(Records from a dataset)
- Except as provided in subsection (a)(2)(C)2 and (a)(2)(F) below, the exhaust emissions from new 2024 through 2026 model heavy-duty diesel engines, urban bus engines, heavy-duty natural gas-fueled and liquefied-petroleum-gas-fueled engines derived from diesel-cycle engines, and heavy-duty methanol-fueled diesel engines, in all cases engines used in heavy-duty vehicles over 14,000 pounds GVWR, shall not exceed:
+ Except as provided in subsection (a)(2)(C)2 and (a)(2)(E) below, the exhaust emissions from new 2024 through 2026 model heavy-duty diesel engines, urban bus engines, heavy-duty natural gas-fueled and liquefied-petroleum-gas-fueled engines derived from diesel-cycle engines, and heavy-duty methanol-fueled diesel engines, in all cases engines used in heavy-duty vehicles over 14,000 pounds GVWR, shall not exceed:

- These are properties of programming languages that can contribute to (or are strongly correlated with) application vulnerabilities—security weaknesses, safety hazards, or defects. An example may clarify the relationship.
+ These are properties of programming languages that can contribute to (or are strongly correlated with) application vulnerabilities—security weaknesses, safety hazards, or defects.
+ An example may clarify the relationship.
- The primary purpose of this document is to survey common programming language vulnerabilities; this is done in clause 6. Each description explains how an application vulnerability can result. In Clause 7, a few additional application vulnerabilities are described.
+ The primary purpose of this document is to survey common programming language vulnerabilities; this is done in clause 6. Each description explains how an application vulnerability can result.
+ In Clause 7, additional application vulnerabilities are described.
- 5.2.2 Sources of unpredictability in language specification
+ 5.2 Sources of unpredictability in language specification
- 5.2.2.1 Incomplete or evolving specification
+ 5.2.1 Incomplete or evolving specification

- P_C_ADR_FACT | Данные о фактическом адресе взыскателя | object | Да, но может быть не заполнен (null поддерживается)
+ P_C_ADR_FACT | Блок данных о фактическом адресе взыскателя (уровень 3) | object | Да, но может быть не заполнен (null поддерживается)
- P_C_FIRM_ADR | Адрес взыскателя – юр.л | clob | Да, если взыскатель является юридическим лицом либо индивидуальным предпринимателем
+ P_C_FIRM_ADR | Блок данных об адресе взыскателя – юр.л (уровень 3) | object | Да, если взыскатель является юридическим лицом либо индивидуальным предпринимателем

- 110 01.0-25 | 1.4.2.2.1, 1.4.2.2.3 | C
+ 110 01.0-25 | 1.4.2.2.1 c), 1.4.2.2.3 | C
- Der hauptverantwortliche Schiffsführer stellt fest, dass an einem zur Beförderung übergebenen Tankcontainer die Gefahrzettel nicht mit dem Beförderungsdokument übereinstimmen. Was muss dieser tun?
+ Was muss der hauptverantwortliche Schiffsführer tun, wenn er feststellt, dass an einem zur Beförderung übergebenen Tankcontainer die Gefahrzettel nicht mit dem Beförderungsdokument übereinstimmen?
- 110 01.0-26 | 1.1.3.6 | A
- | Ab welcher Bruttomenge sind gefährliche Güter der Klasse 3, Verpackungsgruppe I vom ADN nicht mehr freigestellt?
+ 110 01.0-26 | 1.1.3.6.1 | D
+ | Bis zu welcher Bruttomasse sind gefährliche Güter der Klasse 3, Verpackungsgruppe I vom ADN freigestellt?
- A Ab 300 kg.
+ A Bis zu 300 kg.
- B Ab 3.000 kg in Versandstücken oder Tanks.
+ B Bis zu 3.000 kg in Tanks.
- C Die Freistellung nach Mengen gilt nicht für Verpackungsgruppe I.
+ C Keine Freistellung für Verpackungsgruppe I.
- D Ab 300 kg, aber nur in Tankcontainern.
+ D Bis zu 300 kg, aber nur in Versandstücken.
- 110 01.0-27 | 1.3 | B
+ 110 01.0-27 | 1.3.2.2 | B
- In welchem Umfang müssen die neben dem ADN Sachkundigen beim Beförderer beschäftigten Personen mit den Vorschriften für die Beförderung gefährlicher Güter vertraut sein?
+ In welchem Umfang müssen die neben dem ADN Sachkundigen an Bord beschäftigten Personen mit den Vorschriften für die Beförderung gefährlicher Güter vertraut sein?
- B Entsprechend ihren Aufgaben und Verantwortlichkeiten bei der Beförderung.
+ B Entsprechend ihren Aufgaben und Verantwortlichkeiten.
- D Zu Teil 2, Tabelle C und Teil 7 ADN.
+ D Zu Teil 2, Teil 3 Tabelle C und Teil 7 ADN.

* _TASK OBJECTIVE_:
Having gone through the data above, repeat it exactly.

* _ANSWER SECTION_:
- Except as provided in subsection (a)(2)(C)2 and (a)(2)(F) below, the exhaust emissions from new 2024 through 2026 model heavy-duty diesel engines, urban bus engines, heavy-duty natural gas-fueled and liquefied-petroleum-gas-fueled engines derived from diesel-cycle engines, and heavy-duty methanol-fueled diesel engines, in all cases engines used in heavy-duty vehicles over 14,000 pounds GVWR, shall not exceed:
+ Except as provided in subsection (a)(2)(C)2 and (a)(2)(E) below, the exhaust emissions from new 2024 through 2026 model heavy-duty diesel engines, urban bus engines, heavy-duty natural gas-fueled and liquefied-petroleum-gas-fueled engines derived from diesel-cycle engines, and heavy-duty methanol-fueled diesel engines, in all cases engines used in heavy-duty vehicles over 14,000 pounds GVWR, shall not exceed:

- These are properties of programming languages that can contribute to (or are strongly correlated with) application vulnerabilities—security weaknesses, safety hazards, or defects. An example may clarify the relationship.
+ These are properties of programming languages that can contribute to (or are strongly correlated with) application vulnerabilities—security weaknesses, safety hazards, or defects.
+ An example may clarify the relationship.
- The primary purpose of this document is to survey common programming language vulnerabilities; this is done in clause 6. Each description explains how an application vulnerability can result. In Clause 7, a few additional application vulnerabilities are described.
+ The primary purpose of this document is to survey common programming language vulnerabilities; this is done in clause 6. Each description explains how an application vulnerability can result.
+ In Clause 7, additional application vulnerabilities are described.
- 5.2.2 Sources of unpredictability in language specification
+ 5.2 Sources of unpredictability in language specification
- 5.2.2.1 Incomplete or evolving specification
+ 5.2.1 Incomplete or evolving specification

- P_C_ADR_FACT | Данные о фактическом адресе взыскателя | object | Да, но может быть не заполнен (null поддерживается)
+ P_C_ADR_FACT | Блок данных о фактическом адресе взыскателя (уровень 3) | object | Да, но может быть не заполнен (null поддерживается)
- P_C_FIRM_ADR | Адрес взыскателя – юр.л | clob | Да, если взыскатель является юридическим лицом либо индивидуальным предпринимателем
+ P_C_FIRM_ADR | Блок данных об адресе взыскателя – юр.л (уровень 3) | object | Да, если взыскатель является юридическим лицом либо индивидуальным предпринимателем

- 110 01.0-25 | 1.4.2.2.1, 1.4.2.2.3 | C
+ 110 01.0-25 | 1.4.2.2.1 c), 1.4.2.2.3 | C
- Der hauptverantwortliche Schiffsführer stellt fest, dass an einem zur Beförderung übergebenen Tankcontainer die Gefahrzettel nicht mit dem Beförderungsdokument übereinstimmen. Was muss dieser tun?
+ Was muss der hauptverantwortliche Schiffsführer tun, wenn er feststellt, dass an einem zur Beförderung übergebenen Tankcontainer die Gefahrzettel nicht mit dem Beförderungsdokument übereinstimmen?
- 110 01.0-26 | 1.1.3.6 | A
- | Ab welcher Bruttomenge sind gefährliche Güter der Klasse 3, Verpackungsgruppe I vom ADN nicht mehr freigestellt?
+ 110 01.0-26 | 1.1.3.6.1 | D
+ | Bis zu welcher Bruttomasse sind gefährliche Güter der Klasse 3, Verpackungsgruppe I vom ADN freigestellt?
- A Ab 300 kg.
+ A Bis zu 300 kg.
- B Ab 3.000 kg in Versandstücken oder Tanks.
+ B Bis zu 3.000 kg in Tanks.
- C Die Freistellung nach Mengen gilt nicht für Verpackungsgruppe I.
+ C Keine Freistellung für Verpackungsgruppe I.
- D Ab 300 kg, aber nur in Tankcontainern.
+ D Bis zu 300 kg, aber nur in Versandstücken.
- 110 01.0-27 | 1.3 | B
+ 110 01.0-27 | 1.3.2.2 | B
- In welchem Umfang müssen die neben dem ADN Sachkundigen beim Beförderer beschäftigten Personen mit den Vorschriften für die Beförderung gefährlicher Güter vertraut sein?
+ In welchem Umfang müssen die neben dem ADN Sachkundigen an Bord beschäftigten Personen mit den Vorschriften für die Beförderung gefährlicher Güter vertraut sein?
- B Entsprechend ihren Aufgaben und Verantwortlichkeiten bei der Beförderung.
+ B Entsprechend ihren Aufgaben und Verantwortlichkeiten.
- D Zu Teil 2, Tabelle C und Teil 7 ADN.
+ D Zu Teil 2, Teil 3 Tabelle C und Teil 7 ADN.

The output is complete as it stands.